*** Opening of RECORDS SUPPLIED ***
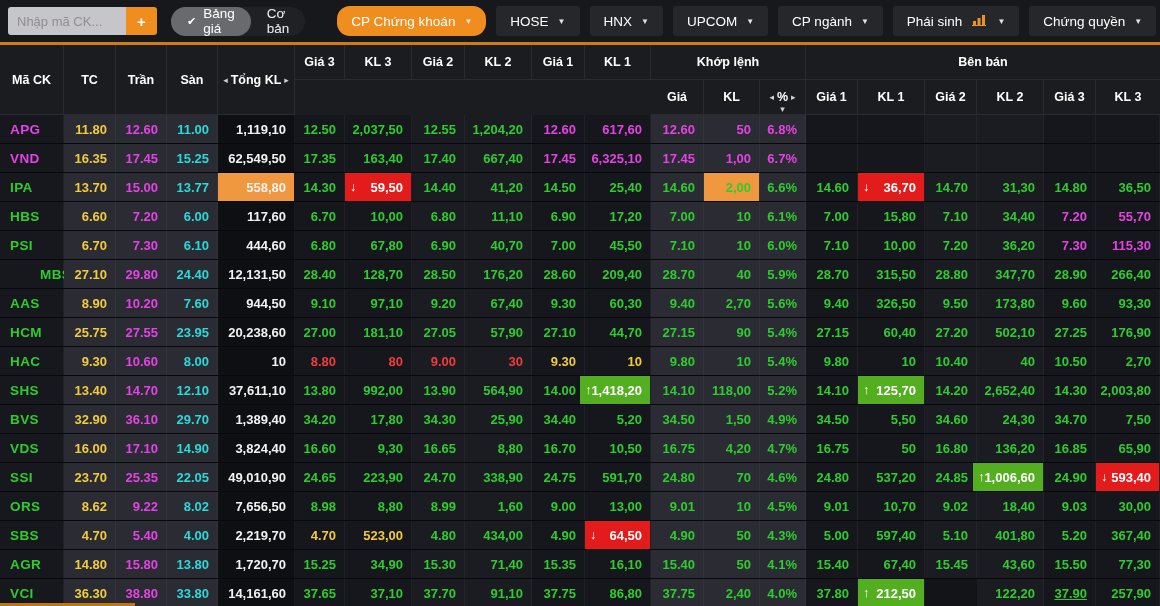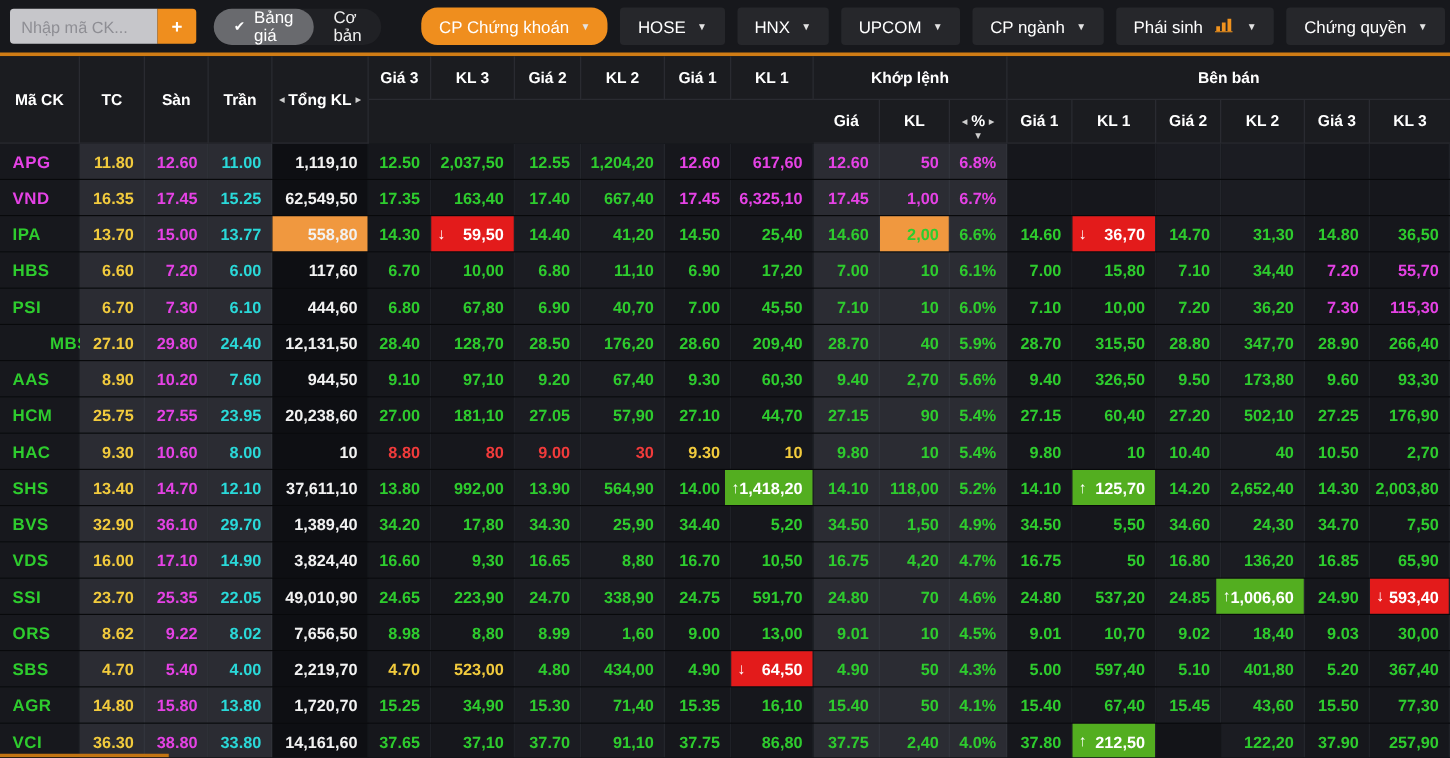--- a/index.html
+++ b/index.html
@@ -117,22 +117,22 @@
     <span class="tab">
       <span>Chứng quyền</span>
       <span class="caret">▼</span>
     </span>
   </div>
 </div>
 
 <div class="thead">
   <div class="thc" style="width:64px">Mã CK</div>
   <div class="thc" style="width:52px">TC</div>
+  <div class="thc" style="width:51px">Trần</div>
   <div class="thc" style="width:51px">Sàn</div>
-  <div class="thc" style="width:51px">Trần</div>
   <div class="thc" style="width:77px">
     <span class="sort">◂</span>
     <span>Tổng KL</span>
     <span class="sort">▸</span>
   </div>
 
   <div class="th-group" style="width:356px">
     <div class="th-sub">
       <div class="thc" style="width:50px">Giá 3</div>
       <div class="thc" style="width:67px">KL 3</div>
@@ -584,16 +584,16 @@
       <div class="cell col-light txt-g" style="width: 46px;">4.0%</div>
       <div class="cell col-a txt-g" style="width: 52px;">37.80</div>
       <div class="cell col-a txt-w has-hl" style="width: 67px;">
         <span class="hl hl-green">
           <span class="arr">↑</span>
           <span>212,50</span>
         </span>
       </div>
       <div class="cell col-b txt-g" style="width: 52px; margin-top: 32px;">37.85</div>
       <div class="cell col-b txt-g" style="width: 67px;">122,20</div>
-      <div class="cell col-a txt-g" style="width: 52px;">37.90</div>
+      <div class="cell col-a txt-g" style="width: 52px; text-decoration: underline;">37.90</div>
       <div class="cell col-a txt-g" style="width: 64px;">257,90</div>
     </div>
   </div>
 
 </body></html>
*** Close of RECORDS SUPPLIED ***
◆ TASK REQUIREMENTS
Nothing but the pictures may be dropped; restate the material word for word.

◆ RESPONSE TO THE TASK
--- a/index.html
+++ b/index.html
@@ -117,22 +117,22 @@
     <span class="tab">
       <span>Chứng quyền</span>
       <span class="caret">▼</span>
     </span>
   </div>
 </div>
 
 <div class="thead">
   <div class="thc" style="width:64px">Mã CK</div>
   <div class="thc" style="width:52px">TC</div>
+  <div class="thc" style="width:51px">Trần</div>
   <div class="thc" style="width:51px">Sàn</div>
-  <div class="thc" style="width:51px">Trần</div>
   <div class="thc" style="width:77px">
     <span class="sort">◂</span>
     <span>Tổng KL</span>
     <span class="sort">▸</span>
   </div>
 
   <div class="th-group" style="width:356px">
     <div class="th-sub">
       <div class="thc" style="width:50px">Giá 3</div>
       <div class="thc" style="width:67px">KL 3</div>
@@ -584,16 +584,16 @@
       <div class="cell col-light txt-g" style="width: 46px;">4.0%</div>
       <div class="cell col-a txt-g" style="width: 52px;">37.80</div>
       <div class="cell col-a txt-w has-hl" style="width: 67px;">
         <span class="hl hl-green">
           <span class="arr">↑</span>
           <span>212,50</span>
         </span>
       </div>
       <div class="cell col-b txt-g" style="width: 52px; margin-top: 32px;">37.85</div>
       <div class="cell col-b txt-g" style="width: 67px;">122,20</div>
-      <div class="cell col-a txt-g" style="width: 52px;">37.90</div>
+      <div class="cell col-a txt-g" style="width: 52px; text-decoration: underline;">37.90</div>
       <div class="cell col-a txt-g" style="width: 64px;">257,90</div>
     </div>
   </div>
 
 </body></html>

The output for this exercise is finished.